固定価格買取制度(FIT)が始まって以降、太陽光パネルの国内での設置枚数は急増した。こうした中で、今後、大量に発生することになる使用済みパネルを回収して適正に処理できるかも問われている。さまざまなガラス関連製品の適正処理・リサイクル(材料の再利用)に関わってきた、ガラス再資源化協議会(東京都港区)の加藤聡代表幹事に、最新の動向などについて聞いた。
――前回(2018年12月に掲載)は、災害で壊れた太陽光パネルが野ざらしにされたり、不適切な方法で処理されたりする状況について、総務省から勧告を受けつつも、回収や処理の仕組み、技術が確立されていない中で、太陽光パネルの回収・リサイクルのあるべき姿や課題について伺いました。自動車や家電のように法律に基づいてきちんと回収され、ある程度きれいに分離して材料として再利用されるのが理想ですが、太陽光パネルもそうした形になっていくのでしょうか。
太陽光パネルは、アルミニウム製フレームとカバーガラス、バックシートなどの樹脂が強固に結合している製品で、現時点では、材料ごとに「きれいに剝がすように分離」するのは、さすがにまだ遠い状況です。ただ、着実に進歩はしています。
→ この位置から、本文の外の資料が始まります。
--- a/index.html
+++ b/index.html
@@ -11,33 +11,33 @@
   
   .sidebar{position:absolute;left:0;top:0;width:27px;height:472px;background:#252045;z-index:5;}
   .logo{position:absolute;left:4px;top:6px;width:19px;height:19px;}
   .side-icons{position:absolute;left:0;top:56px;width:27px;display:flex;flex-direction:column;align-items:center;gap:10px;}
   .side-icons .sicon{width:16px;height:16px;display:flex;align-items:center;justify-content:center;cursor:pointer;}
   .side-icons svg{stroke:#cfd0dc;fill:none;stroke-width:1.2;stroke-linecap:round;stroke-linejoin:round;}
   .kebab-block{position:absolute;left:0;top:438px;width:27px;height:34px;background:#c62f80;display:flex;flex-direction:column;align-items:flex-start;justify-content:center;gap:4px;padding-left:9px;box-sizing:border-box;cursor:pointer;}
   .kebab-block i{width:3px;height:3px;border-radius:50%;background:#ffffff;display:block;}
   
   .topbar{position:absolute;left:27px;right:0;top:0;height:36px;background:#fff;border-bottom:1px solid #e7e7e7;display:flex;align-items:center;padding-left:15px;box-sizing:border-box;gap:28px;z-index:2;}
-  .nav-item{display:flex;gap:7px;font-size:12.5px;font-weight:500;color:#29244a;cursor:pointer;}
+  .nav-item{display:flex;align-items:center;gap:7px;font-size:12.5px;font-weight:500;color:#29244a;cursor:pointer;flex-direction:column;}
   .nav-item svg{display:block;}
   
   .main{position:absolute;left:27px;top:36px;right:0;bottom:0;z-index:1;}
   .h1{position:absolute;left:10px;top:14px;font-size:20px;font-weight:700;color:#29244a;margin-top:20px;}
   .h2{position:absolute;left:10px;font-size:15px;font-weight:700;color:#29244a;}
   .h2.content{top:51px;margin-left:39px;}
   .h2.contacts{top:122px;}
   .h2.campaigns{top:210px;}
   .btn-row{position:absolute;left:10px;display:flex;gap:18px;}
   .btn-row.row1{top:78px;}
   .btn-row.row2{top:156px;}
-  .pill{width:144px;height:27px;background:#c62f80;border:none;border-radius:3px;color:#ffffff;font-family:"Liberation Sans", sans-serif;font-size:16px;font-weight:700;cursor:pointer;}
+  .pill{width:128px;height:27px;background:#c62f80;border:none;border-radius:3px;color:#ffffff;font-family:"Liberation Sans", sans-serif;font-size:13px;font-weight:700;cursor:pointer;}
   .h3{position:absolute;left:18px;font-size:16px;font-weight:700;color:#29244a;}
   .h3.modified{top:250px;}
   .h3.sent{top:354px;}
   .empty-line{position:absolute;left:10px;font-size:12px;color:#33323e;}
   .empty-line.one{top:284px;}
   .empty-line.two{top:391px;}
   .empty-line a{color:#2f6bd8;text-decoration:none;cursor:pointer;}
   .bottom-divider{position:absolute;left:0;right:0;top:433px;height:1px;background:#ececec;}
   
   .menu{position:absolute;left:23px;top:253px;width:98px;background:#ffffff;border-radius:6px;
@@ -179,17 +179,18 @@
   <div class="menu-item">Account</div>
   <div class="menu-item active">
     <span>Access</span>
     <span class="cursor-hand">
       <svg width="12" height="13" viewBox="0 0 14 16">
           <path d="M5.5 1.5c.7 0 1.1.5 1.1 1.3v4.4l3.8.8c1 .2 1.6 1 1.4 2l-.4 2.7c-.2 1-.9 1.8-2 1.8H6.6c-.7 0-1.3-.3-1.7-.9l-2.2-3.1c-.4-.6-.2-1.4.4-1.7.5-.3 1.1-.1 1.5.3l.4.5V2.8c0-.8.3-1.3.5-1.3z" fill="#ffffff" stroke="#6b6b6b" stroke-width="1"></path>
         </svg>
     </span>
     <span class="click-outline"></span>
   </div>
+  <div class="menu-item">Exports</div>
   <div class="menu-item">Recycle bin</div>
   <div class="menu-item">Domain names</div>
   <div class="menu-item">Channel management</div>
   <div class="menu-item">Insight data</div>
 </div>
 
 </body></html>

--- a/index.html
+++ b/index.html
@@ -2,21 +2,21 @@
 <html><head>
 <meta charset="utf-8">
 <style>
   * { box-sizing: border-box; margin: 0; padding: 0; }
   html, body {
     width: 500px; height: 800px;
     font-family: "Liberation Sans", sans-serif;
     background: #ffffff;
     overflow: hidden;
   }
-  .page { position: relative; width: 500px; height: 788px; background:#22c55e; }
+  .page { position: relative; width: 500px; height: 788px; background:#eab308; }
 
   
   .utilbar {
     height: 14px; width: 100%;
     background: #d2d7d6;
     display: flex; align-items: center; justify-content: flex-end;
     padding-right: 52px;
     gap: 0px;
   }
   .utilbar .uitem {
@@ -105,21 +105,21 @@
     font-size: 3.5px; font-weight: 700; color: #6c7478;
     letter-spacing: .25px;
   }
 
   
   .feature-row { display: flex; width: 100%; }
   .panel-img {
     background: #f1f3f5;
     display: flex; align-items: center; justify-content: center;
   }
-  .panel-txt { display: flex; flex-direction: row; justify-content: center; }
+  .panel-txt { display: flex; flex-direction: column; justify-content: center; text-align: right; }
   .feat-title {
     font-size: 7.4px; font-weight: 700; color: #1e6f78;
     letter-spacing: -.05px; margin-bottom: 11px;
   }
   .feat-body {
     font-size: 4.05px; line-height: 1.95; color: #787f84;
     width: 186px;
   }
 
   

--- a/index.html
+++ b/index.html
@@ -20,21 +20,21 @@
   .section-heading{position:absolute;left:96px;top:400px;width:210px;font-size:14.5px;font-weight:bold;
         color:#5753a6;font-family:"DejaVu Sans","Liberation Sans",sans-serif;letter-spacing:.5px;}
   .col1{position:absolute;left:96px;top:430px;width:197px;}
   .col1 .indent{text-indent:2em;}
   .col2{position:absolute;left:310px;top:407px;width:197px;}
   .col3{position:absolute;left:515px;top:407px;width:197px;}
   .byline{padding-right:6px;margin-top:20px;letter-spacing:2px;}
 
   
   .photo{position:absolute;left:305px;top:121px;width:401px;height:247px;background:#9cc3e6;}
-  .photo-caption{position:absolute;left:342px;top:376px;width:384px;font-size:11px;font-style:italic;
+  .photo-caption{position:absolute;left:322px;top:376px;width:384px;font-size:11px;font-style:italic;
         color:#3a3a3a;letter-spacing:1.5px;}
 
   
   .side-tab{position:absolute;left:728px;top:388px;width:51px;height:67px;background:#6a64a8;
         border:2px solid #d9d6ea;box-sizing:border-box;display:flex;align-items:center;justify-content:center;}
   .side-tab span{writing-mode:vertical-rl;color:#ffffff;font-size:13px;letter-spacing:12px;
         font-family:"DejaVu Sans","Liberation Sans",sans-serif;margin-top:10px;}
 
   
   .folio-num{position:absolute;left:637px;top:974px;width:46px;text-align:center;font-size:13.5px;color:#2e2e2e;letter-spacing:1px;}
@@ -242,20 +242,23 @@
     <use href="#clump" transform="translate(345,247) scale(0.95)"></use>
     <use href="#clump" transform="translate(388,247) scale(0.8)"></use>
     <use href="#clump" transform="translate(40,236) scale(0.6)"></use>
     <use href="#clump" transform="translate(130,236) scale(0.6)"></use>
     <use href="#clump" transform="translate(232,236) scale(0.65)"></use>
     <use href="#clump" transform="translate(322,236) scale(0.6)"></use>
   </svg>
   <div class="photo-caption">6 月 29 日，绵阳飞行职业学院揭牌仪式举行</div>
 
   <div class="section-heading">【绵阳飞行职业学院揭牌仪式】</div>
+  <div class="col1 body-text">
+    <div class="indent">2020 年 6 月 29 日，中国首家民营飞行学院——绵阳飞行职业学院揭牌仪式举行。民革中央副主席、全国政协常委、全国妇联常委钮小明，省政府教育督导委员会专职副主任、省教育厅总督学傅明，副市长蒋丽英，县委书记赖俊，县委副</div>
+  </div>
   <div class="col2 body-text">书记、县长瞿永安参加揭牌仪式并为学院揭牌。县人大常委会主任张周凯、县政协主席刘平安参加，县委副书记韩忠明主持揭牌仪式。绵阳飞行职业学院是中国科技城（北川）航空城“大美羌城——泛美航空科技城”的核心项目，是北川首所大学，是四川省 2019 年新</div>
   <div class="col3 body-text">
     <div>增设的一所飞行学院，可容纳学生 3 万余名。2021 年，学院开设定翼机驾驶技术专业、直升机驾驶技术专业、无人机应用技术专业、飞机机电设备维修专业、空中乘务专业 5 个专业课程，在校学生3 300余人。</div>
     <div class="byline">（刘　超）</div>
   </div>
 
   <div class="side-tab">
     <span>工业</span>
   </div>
技術面では、より高い精度で材料を分離できる装置を、環境・リサイクル機械メーカーであるタイガーグループのチヨダマシナリー(埼玉県北葛飾郡杉戸町)が開発・製品化しました(図1)。
「PVリサイクルハンマー」という製品で、その名の通り、叩いて粉砕した状態から、高い精度でアルミとガラス、樹脂を分離する機械です。
また、使用済みの太陽光パネルの適正処理・リサイクル網の充実にも、引き続き取り組んでいます。ガラス再資源化協議会では、会員企業や関係の深い企業・団体に働き掛け、太陽光発電協会(JPEA)がまとめた「使用済みパネルの適正処理が可能な産業廃棄物中間処理会社」に加わってもらっています。
ここでは、例えば、ハリタ金属(富山県高岡市)のような、被災して損壊して泥などにまみれてしまい、本来は材料ごとの分離が難しい状態でも対応できるような大手が加わっています。
ハリタ金属は、新幹線の車両のリサイクルにも関わっている企業です。同社のような企業が太陽光パネルのリサイクルにも手を挙げていることは、国内のパネルのリサイクルにとって、利点となるでしょう。